La mirada oscura de Natán estaba clavada en el suelo. La luz del sol entraba a raudales por la ventana, iluminando sus rasgos cincelados y aumentando su imponente presencia. Parecía excepcionalmente frío e indiferente.

De repente, Cristina le tomó del brazo y apretó su suave figura contra la suya. Un dulce aroma atacó sus fosas nasales.

Levantando la barbilla, Cristina parpadeó inocentemente y dijo. —Natán, creo que nunca antes hemos ido de compras juntos. ¿Por qué no vemos una película y vamos de compras este fin de semana?

Natán frunció el ceño mientras un destello brillaba en sus ojos. Sin embargo, no le respondió inmediatamente.

«¿Ver una película? ¿Ir de compras juntos?»

A Sebastián le pareció oír cosas. «La agenda del Señor Herrera está repleta, y rara vez tiene tiempo libre. Incluso si está libre, no pierde el tiempo viendo películas y yendo de compras. Eso es muy aburrido. ¡Cristina se ha equivocado esta vez!»

Como Natán no dijo nada, la decepción inundó los ojos de Cristina. —Si no estás libre, olvídalo.

Tal vez Natán no pudo soportar ver su decepción, pues respondió sin vacilar: —Estoy libre.

—¿De verdad? —preguntó Cristina con incredulidad.

Mantenían una relación desde hacía tiempo, pero pasaban la mayor parte del tiempo juntos en la Mansión Jardín Escénico.

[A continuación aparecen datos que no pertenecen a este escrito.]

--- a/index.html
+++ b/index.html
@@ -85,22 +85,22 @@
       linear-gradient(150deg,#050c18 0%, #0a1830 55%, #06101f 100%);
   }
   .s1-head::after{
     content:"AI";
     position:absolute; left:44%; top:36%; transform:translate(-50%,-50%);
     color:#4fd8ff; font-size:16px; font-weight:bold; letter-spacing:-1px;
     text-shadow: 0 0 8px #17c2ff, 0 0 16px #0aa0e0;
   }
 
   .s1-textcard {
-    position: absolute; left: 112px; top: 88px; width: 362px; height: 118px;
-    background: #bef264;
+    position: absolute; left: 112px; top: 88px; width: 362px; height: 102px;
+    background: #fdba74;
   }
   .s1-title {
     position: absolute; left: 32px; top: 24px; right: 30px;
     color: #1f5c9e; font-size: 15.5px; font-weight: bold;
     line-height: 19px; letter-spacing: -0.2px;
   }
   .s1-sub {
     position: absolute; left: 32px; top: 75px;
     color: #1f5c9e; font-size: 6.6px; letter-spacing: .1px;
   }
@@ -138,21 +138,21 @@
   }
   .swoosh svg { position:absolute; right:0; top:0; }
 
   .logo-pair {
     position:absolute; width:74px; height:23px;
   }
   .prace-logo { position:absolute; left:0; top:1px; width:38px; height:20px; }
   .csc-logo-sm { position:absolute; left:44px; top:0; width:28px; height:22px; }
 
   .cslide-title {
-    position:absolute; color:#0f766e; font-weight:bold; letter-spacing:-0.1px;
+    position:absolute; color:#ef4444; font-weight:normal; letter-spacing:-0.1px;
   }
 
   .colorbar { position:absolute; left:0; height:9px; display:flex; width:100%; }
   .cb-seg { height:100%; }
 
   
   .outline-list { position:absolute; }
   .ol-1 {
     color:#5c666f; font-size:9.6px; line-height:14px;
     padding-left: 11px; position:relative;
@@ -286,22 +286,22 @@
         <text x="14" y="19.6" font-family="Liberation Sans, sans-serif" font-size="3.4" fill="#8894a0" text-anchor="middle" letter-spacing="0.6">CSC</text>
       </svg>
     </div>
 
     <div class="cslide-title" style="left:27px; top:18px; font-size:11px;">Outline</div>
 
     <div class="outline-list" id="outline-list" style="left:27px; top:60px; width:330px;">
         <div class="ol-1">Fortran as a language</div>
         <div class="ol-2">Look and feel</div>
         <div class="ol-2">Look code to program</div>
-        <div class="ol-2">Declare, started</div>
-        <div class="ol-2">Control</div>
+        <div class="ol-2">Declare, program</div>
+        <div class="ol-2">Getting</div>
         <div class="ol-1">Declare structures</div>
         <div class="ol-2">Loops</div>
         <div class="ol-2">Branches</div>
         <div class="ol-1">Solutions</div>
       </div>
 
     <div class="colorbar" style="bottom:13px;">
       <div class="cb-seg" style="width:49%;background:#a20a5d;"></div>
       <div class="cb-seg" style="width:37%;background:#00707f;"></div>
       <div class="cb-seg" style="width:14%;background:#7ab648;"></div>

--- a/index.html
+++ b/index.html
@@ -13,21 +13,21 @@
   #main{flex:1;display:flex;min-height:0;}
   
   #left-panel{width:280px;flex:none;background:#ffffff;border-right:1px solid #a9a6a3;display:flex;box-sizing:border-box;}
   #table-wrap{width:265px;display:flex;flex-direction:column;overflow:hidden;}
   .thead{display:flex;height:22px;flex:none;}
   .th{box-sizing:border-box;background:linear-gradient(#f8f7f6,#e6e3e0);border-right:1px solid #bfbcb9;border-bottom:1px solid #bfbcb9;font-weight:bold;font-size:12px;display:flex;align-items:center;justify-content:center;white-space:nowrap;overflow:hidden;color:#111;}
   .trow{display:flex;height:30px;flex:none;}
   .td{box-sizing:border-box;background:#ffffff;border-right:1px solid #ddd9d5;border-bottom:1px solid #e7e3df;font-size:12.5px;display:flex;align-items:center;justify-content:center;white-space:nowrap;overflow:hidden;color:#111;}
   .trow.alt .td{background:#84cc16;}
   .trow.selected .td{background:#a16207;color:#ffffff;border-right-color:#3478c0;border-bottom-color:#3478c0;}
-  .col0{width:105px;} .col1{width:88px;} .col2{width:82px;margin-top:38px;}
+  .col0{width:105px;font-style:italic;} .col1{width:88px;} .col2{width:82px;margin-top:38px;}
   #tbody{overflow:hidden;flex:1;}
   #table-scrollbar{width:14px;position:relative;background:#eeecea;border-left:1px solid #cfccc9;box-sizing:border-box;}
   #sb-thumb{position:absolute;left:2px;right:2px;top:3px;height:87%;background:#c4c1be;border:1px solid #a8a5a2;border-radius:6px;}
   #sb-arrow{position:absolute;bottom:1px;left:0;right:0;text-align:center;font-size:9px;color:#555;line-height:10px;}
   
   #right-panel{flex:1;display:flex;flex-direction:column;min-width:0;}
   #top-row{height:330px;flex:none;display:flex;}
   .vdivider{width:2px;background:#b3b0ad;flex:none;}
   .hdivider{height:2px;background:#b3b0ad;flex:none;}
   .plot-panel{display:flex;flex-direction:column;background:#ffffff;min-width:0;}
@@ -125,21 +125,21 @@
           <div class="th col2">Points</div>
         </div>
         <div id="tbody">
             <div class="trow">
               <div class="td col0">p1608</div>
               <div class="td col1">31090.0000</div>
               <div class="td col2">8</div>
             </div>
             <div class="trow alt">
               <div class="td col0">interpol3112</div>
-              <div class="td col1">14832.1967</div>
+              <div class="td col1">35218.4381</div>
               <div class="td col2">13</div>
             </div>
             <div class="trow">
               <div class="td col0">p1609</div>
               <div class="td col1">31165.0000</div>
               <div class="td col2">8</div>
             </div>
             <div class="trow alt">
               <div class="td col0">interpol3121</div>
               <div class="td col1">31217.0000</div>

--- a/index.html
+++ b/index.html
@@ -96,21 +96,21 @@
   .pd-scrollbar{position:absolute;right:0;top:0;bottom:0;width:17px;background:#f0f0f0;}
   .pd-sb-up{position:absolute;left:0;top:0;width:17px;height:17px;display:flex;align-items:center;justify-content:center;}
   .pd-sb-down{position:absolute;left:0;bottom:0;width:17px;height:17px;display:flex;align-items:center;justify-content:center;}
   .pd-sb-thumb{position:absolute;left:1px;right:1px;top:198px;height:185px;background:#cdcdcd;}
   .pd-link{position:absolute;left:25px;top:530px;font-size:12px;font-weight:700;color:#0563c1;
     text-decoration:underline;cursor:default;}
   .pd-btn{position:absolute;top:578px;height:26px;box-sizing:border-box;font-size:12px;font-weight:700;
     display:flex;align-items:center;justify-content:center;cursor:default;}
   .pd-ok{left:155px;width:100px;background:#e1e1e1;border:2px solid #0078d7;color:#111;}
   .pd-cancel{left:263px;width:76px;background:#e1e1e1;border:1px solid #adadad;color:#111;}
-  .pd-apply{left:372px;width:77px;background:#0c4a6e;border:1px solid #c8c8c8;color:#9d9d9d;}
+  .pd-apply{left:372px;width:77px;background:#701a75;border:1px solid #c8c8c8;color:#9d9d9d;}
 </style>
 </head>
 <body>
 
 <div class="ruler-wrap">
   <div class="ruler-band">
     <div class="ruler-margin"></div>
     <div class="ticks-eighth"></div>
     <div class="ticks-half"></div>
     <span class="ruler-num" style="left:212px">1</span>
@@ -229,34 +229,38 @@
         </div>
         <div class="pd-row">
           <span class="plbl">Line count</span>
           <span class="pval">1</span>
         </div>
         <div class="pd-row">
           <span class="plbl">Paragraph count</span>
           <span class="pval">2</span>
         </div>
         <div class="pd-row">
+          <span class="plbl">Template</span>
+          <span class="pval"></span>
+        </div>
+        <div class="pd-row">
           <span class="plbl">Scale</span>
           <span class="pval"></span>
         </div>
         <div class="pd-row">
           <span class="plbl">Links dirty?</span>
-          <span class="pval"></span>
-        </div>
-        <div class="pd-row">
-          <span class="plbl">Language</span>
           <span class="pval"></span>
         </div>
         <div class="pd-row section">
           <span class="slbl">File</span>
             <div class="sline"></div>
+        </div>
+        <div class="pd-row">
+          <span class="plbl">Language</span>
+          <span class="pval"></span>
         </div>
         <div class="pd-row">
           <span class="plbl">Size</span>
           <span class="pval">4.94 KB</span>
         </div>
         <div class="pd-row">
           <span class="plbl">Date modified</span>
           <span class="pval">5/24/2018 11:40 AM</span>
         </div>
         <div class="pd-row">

Se le ocurrió que nunca habían tenido una cita de verdad.

Natán gruñó a modo de afirmación, sonando a la vez afectuoso y complaciente.

—¡Genial! Acabo de ver en mi teléfono que se ha estrenado una nueva película. ¿Qué te parece si primero vamos de compras y luego vemos la película? —sugirió Cristina con entusiasmo.

Mientras seguía hablando de su plan, su entusiasmo crecía y deseaba que el sábado pudiera llegar mañana.